3. Every Member for which a declaration made in virtue of paragraph 1 of this Article is in force shall indicate each year in its annual report upon the application of this Convention the extent to which any progress has been made with a view to the full application of the provisions of the Convention.
PART III. FINAL ARTICLES
Nothing in this Convention shall affect any law, award, custom or agreement between employers and workers which ensures more favourable conditions than those provided by this Convention.
The formal ratifications of this Convention shall be communicated to the DirectorGeneral of the International Labour Office for registration.
1. This Convention shall be binding only upon those Members of the International Labour Organisation whose ratifications have been registered with the DirectorGeneral.
2. It shall come into force twelve months after the date on which the ratifications of two Members have been registered with the DirectorGeneral.
3. Thereafter, this Convention shall come into force for any Member twelve months after the date on which its ratification has been registered.
1. A Member which has ratified this Convention may denounce it after the expiration of ten years from the date on which the Convention first comes into force, by an act communicated to the DirectorGeneral of the International Labour Office for registration.
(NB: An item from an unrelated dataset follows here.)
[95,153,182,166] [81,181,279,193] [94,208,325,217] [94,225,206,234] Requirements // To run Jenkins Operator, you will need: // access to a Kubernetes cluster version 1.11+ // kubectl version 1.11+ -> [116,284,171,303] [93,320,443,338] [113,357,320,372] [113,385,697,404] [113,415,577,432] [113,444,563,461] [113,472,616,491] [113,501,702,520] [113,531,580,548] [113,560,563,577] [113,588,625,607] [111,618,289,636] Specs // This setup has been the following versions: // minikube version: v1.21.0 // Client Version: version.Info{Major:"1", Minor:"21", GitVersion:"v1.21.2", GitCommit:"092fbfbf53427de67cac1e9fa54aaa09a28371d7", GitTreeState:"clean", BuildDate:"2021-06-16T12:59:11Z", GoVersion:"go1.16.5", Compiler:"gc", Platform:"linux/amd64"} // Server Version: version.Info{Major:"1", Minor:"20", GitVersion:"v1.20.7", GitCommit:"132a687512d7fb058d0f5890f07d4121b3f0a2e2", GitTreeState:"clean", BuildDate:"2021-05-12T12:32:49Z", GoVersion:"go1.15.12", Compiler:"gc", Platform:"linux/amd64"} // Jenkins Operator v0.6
Such denunciation shall not take effect until one year after the date on which it is registered.
2. Each Member which has ratified this Convention and which does not, within the year following the expiration of the period of ten years mentioned in the preceding paragraph, exercise the right of denunciation provided for in this Article, will be bound for another period of ten years and, thereafter, may denounce this Convention at the expiration of each period of ten years under the terms provided for in this Article.
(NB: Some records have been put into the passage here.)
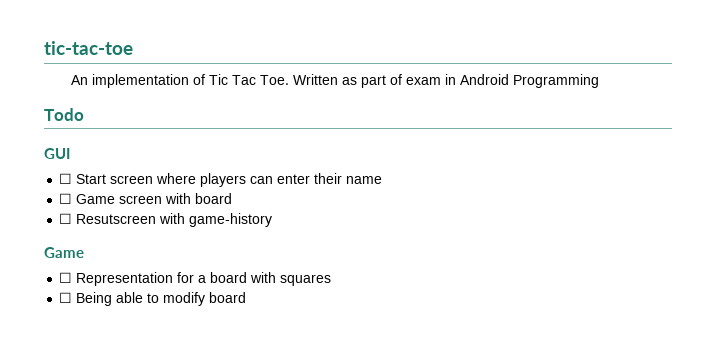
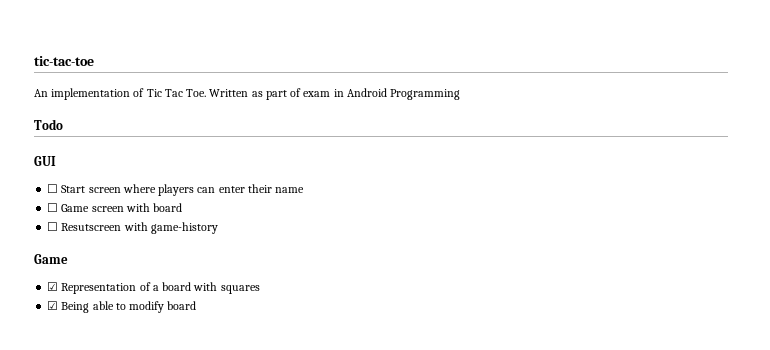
[59,272,195,286] ☐ Representation for -> [47,282,151,294] ☑ Representation of
[59,292,73,303] ☐ -> [47,301,59,310] ☑

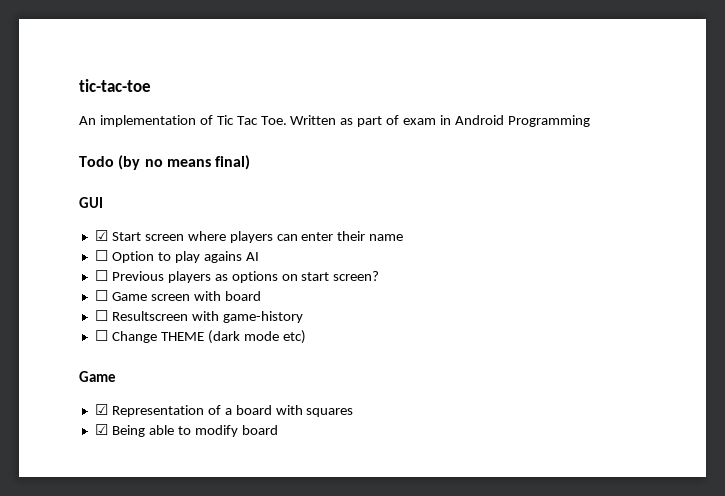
(63, 124) none -> [118,155,251,170] (by no means final)
[47,184,59,193] ☐ -> [94,230,108,241] ☑
(305, 190) none -> [94,250,259,263] [94,270,380,283] // ☐ Option to play agains AI // ☐ Previous players as options on start screen?
[61,223,122,231] Resutscreen -> [111,311,188,321] Resultscreen
(218, 228) none -> [94,330,306,344] // ☐ Change THEME (dark mode etc)

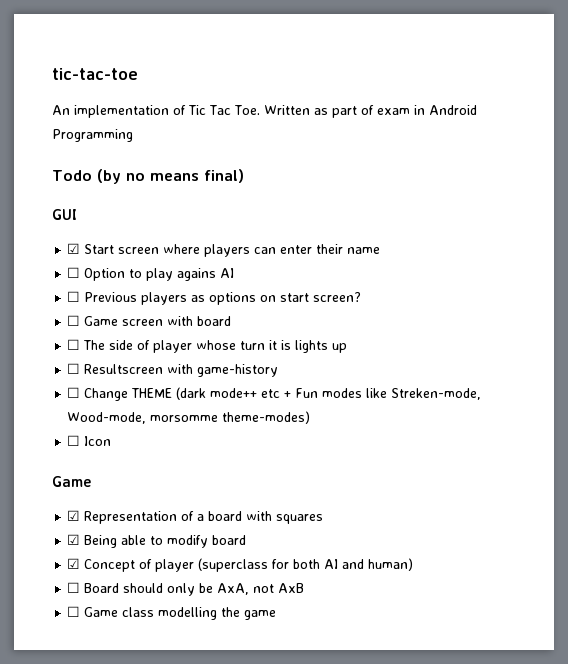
(261, 296) none -> [67,339,348,353] // ☐ The side of player whose turn it is lights up
[243,330,306,344] mode etc) -> [210,388,482,400] [67,411,311,424] [67,435,112,446] mode++ etc + Fun modes like Streken-mode, Wood-mode, morsomme theme-modes) // ☐ Icon
(278, 430) none -> [67,558,414,572] [67,582,305,596] [67,606,277,620] // ☑ Concept of player (superclass for both AI and human) // ☐ Board should only be AxA, not AxB // ☐ Game class modelling the game

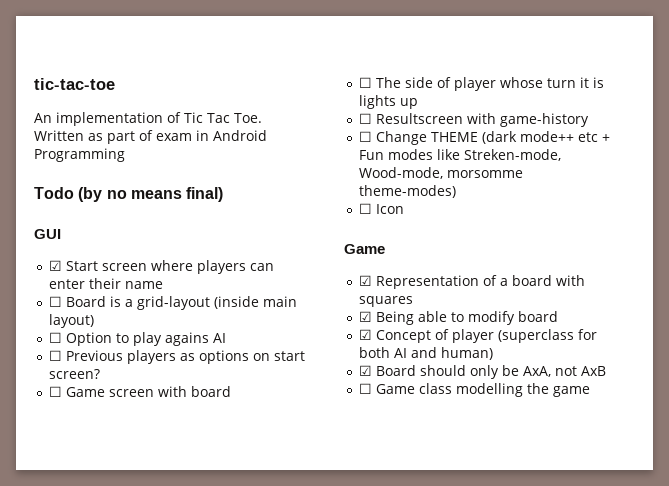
(381, 250) none -> [49,296,298,310] [49,314,95,328] // ☐ Board is a grid-layout (inside main layout)
[67,582,81,593] ☐ -> [359,365,373,376] ☑

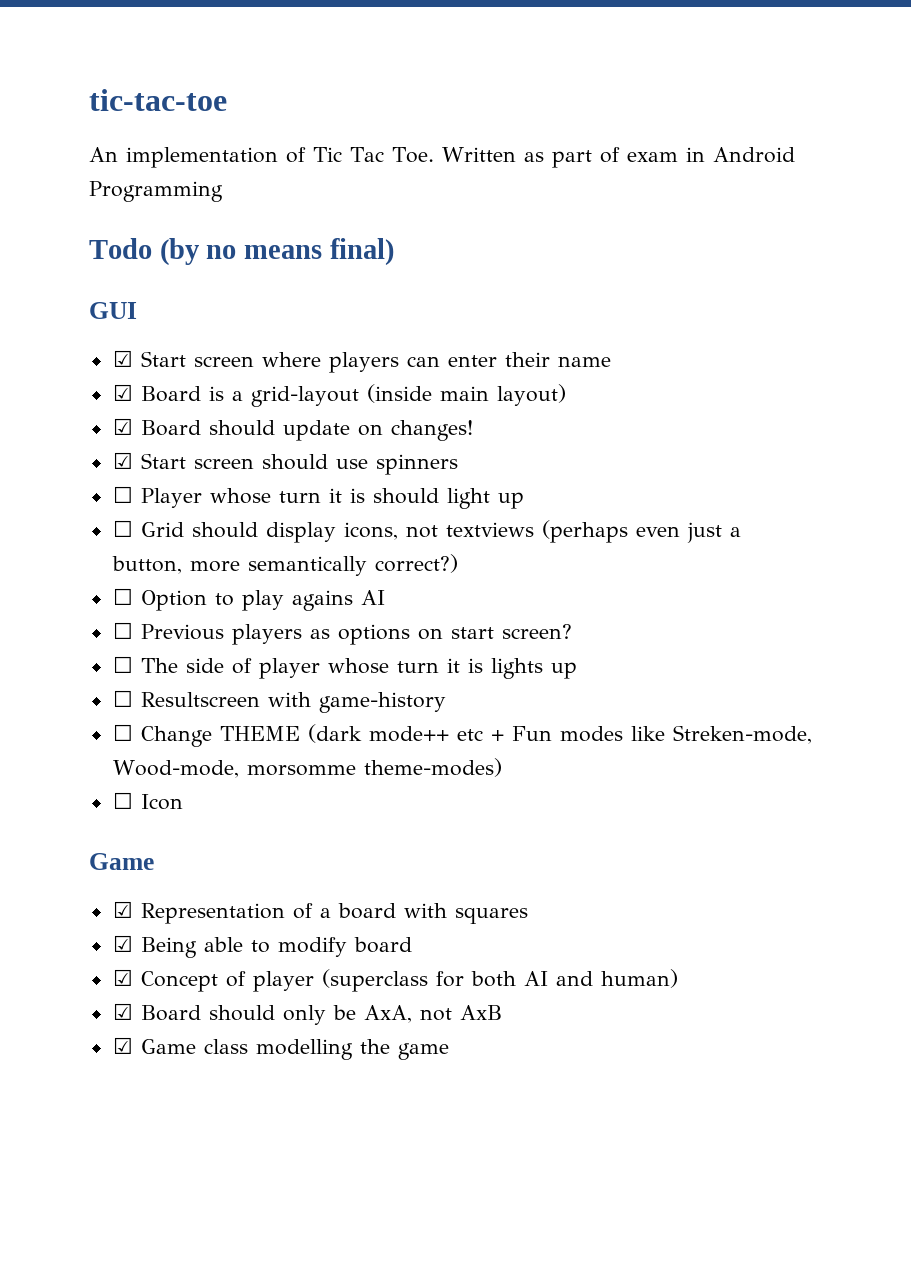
[49,296,63,307] ☐ -> [112,384,133,401] ☑
(95, 321) none -> [112,418,473,441] [112,452,458,475] [112,486,524,509] [112,520,741,543] [111,554,458,576] // ☑ Board should update on changes! // ☑ Start screen should use spinners // ☐ Player whose turn it is should light up // ☐ Grid should display icons, not textviews (perhaps even just a button, more semantically correct?)
[49,386,232,397] // ☐ Game screen with board -> (572, 631) none
[359,383,373,394] ☐ -> [112,1037,133,1054] ☑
1. The DirectorGeneral of the International Labour Office shall notify all Members of the International Labour Organisation of the registration of all ratifications and denunciations communicated to him by the Members of the Organisation.
2. When notifying the Members of the Organisation of the registration of the second ratification communicated to him, the DirectorGeneral shall draw the attention of the Members of the Organisation to the date upon which the Convention will come into force.
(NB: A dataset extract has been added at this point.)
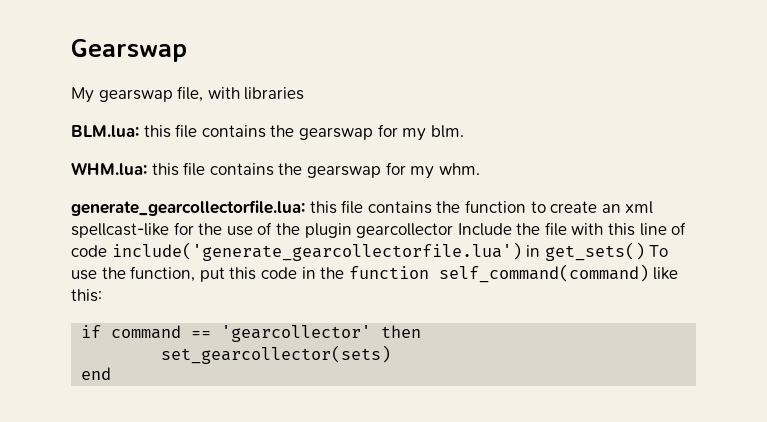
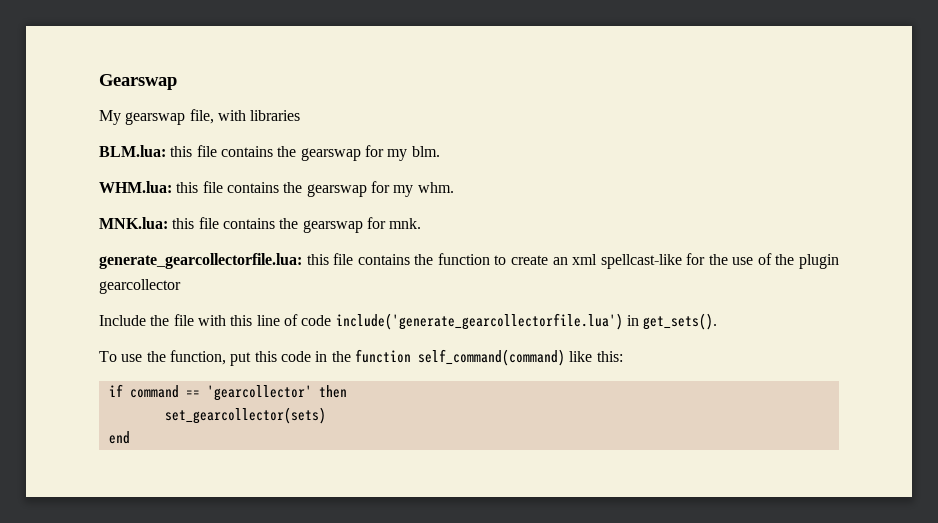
(480, 169) none -> [99,217,422,233] // MNK.lua: this file contains the gearswap for mnk.
(454, 230) none -> (181, 286) //
[544,242,645,261] get_sets() -> [643,313,718,330] get_sets(). //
The DirectorGeneral of the International Labour Office shall communicate to the SecretaryGeneral of the United Nations for registration in accordance with Article 102 of the Charter of the United Nations full particulars of all ratifications and acts of denunciation registered by him in accordance with the provisions of the preceding articles.
At such times as it may consider necessary the Governing Body of the International Labour Office shall present to the General Conference a report on the working of this Convention and shall examine the desirability of placing on the agenda of the Conference the question of its revision in whole or in part.
1. Should the Conference adopt a new Convention revising this Convention in whole or in part, then, unless the new Convention otherwise provides,
(a) the ratification by a Member of the new revising Convention shall ipso jure involve the immediate denunciation of this Convention, notwithstanding the provisions of Article 13 above, if and when the new revising Convention shall have come into force;
(b) as from the date when the new revising Convention comes into force this Convention shall cease to be open to ratification by the Members.
2. This Convention shall in any case remain in force in its actual form and content for those Members which have ratified it but have not ratified the revising Convention.
The English and French versions of the text of this Convention are equally authoritative.